Each line below that contains "edatScheduleTask" should be counted; give the total alone.

(RECORDS PROVIDED)

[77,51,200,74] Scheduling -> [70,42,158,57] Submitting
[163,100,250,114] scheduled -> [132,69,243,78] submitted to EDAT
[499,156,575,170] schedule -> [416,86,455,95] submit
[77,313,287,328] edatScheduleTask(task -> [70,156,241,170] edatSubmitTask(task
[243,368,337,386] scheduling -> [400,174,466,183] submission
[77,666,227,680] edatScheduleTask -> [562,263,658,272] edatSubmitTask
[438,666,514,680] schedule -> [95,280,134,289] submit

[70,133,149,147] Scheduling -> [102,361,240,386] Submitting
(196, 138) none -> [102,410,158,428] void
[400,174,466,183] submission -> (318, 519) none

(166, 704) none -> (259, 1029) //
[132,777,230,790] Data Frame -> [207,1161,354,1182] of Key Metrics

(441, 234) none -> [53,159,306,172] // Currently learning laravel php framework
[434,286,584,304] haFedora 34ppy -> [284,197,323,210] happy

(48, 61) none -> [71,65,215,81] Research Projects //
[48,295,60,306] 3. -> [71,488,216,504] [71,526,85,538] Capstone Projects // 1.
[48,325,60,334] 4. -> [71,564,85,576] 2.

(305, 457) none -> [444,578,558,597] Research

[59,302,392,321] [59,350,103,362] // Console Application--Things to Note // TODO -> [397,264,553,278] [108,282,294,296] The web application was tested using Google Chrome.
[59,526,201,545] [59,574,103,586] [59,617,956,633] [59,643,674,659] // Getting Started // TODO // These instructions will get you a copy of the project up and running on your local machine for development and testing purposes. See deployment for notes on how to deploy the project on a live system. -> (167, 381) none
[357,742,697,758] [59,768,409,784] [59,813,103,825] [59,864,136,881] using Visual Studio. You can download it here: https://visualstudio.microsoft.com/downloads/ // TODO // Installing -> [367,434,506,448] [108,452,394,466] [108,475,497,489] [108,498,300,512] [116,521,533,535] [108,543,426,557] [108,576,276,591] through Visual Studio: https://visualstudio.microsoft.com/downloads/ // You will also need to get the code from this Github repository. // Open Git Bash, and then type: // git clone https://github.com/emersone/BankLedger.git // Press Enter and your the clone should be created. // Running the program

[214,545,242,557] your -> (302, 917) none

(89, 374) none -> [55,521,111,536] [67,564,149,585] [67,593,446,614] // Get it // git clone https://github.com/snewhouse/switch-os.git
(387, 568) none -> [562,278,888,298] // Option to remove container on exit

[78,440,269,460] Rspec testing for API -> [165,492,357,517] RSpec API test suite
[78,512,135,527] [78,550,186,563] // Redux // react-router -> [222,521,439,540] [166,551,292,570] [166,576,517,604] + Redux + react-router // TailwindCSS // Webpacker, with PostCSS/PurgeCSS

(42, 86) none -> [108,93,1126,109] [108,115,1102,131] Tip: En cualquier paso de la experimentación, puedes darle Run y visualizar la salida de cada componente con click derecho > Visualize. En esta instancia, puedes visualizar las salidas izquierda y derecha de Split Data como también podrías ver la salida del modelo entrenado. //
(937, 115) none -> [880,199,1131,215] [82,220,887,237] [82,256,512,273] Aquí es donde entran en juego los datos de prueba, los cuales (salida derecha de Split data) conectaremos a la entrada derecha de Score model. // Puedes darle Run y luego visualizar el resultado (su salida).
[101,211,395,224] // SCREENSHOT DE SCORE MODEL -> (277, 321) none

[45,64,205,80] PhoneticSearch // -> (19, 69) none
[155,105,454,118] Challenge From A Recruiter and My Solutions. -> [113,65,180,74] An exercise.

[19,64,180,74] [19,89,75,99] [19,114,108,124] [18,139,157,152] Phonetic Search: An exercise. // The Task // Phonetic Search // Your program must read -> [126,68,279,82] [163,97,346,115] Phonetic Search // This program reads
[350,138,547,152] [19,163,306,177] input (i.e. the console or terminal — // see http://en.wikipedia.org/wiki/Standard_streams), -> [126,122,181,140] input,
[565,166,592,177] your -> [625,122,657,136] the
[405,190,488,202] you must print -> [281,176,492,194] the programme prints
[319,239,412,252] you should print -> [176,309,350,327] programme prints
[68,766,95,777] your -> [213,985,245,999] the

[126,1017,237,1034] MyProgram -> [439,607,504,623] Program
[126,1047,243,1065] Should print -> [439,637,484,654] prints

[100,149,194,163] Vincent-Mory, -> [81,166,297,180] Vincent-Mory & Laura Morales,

(End RECORDS PROVIDED)

OUTPUT: 2